Jones has been the UMC dean and vice chancellor since 2003.

He will visit the main Ole Miss campus in Oxford on June 15 to meet constituent groups, and the College Board will take a final vote that day.

The announcements followed months of secretive searches by the College Board and consultants. The decisions leave two other high-profile education system vacancies in Mississippi to be filled.

A graduate of Mississippi College and UMC, Jones assumed the $215,000-per-year post as dean of medicine after the retirement of Dr. Wallace Conerly, who had led the medical school since August 1994.

Jones served as a medical missionary in South Korea from 1985 to 1992 before returning to the University of Mississippi Medical Center as an assistant professor of medicine and director of clinical hypertension.

He led the Jackson Heart Study, researching heart disease among blacks. Jones also chaired the International Committee of the American Heart Association.

“He is a man of integrity and intelligence,” Khayat said. “Dr. Jones understands the unique role that the University of Mississippi plays in this state as a flagship university.”

Jones said his first goal is to listen to the university’s staff, alumni, and students. He added he didn’t take the job because he was seeking something different.

“My interest was primarily because people asked me to consider doing this. I’m very happy doing what I’m doing now,” Jones said.

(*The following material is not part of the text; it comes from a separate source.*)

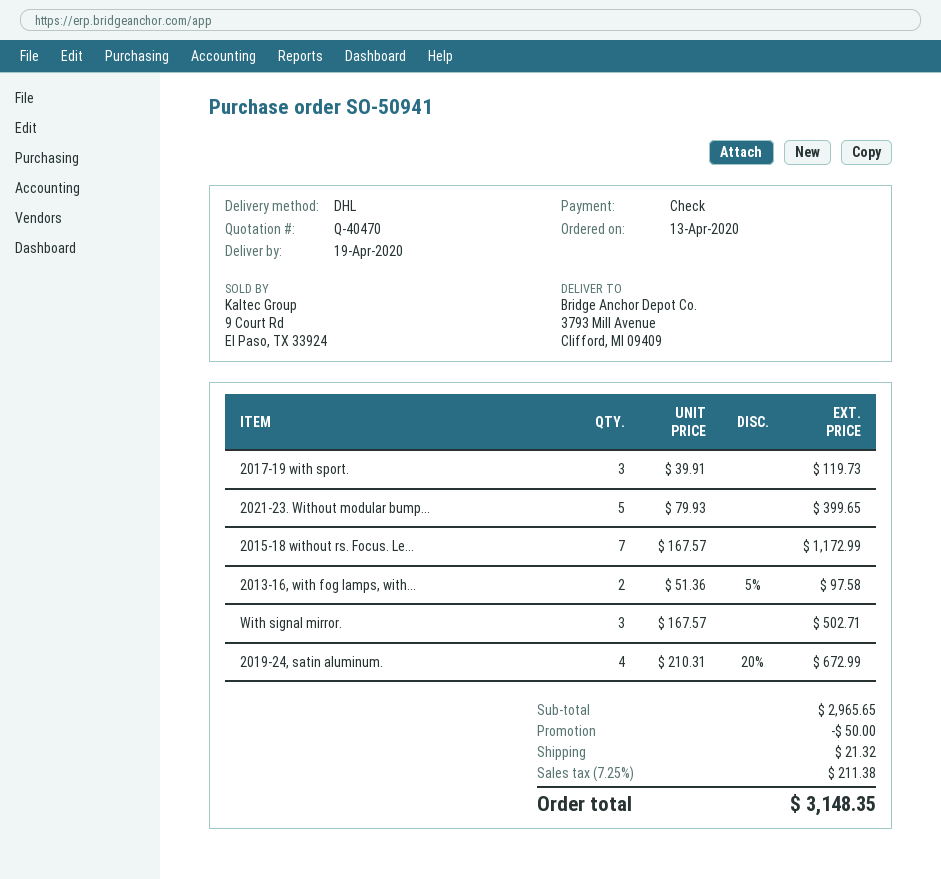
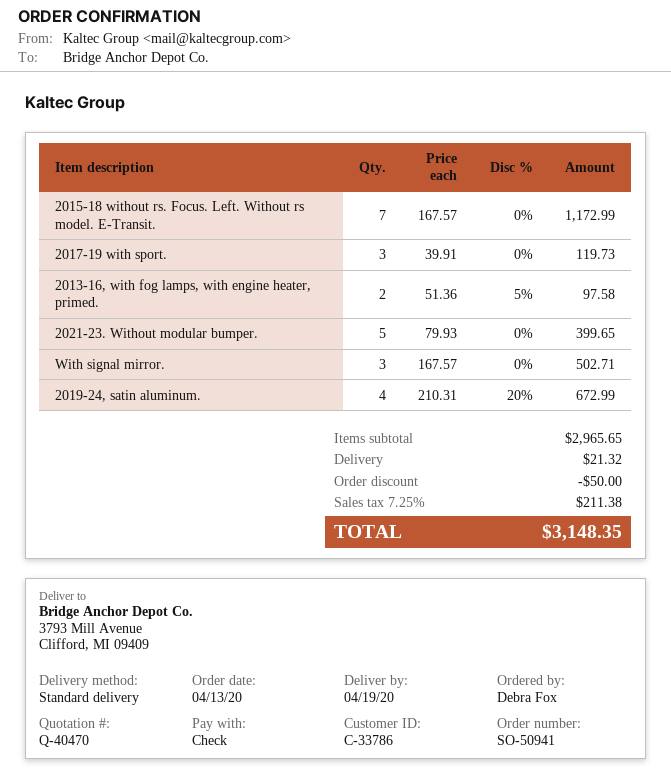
shipping method: DHL -> standard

Khayat’s salary was $446,775, with half of that from private funds.

If Bounds, 41, is approved June 17, he would succeed Thomas C. Meredith in the top administrative job for central office of the state’s system of eight public universities. Meredith retired Nov. 15 after a state auditor’s investigation into landscaping at his home.

Meredith’s salary was $341,250. Bounds, as state superintendent of education, was paid 90 percent of the higher education commissioner’s salary, or just over $307,000.

Aubrey Lucas has served as interim commissioner.

Bounds said the possibility of his leaving K-12 education is “kind of bittersweet.”

“I’m going to miss the world I live in right now,” he said.

Bounds said the biggest challenge will be making the most efficient use of money. He also said officials need to think about K-12, community colleges and universities as “one seamless system” — not three separate systems.

“We have to focus on doing what’s best for Mississippi, to create a better educated citizenry,” he said.

Bounds is a 1985 graduate of Forrest County Agricultural High School. He earned his bachelor’s and master’s degrees from the University of Southern Mississippi and his doctorate from the University of Mississippi.

He was principal at Lumberton High from 1996-2001, then spent two years as Pascagoula High School principal. He became Pascagoula schools superintendent in 2001.

Since becoming state Superintendent in 2005, Bounds has been praised for his management skills.

He started that job weeks before Hurricane Katrina’s rampage along the Mississippi coast. Bounds was credited with helping coast schools find buses, books and other supplies to reopen after the storm.

He also successfully pushed for legislation to fire school superintendents in low-performing districts. Bounds scrapped the rating system and he worked to implement a tougher curriculum with more rigorous standardized tests.

“Dr. Bounds has all the qualities we were looking for. He is an exceptional leader with vision,” said Commissioner Board Search Committee Chair Ed Blakeslee.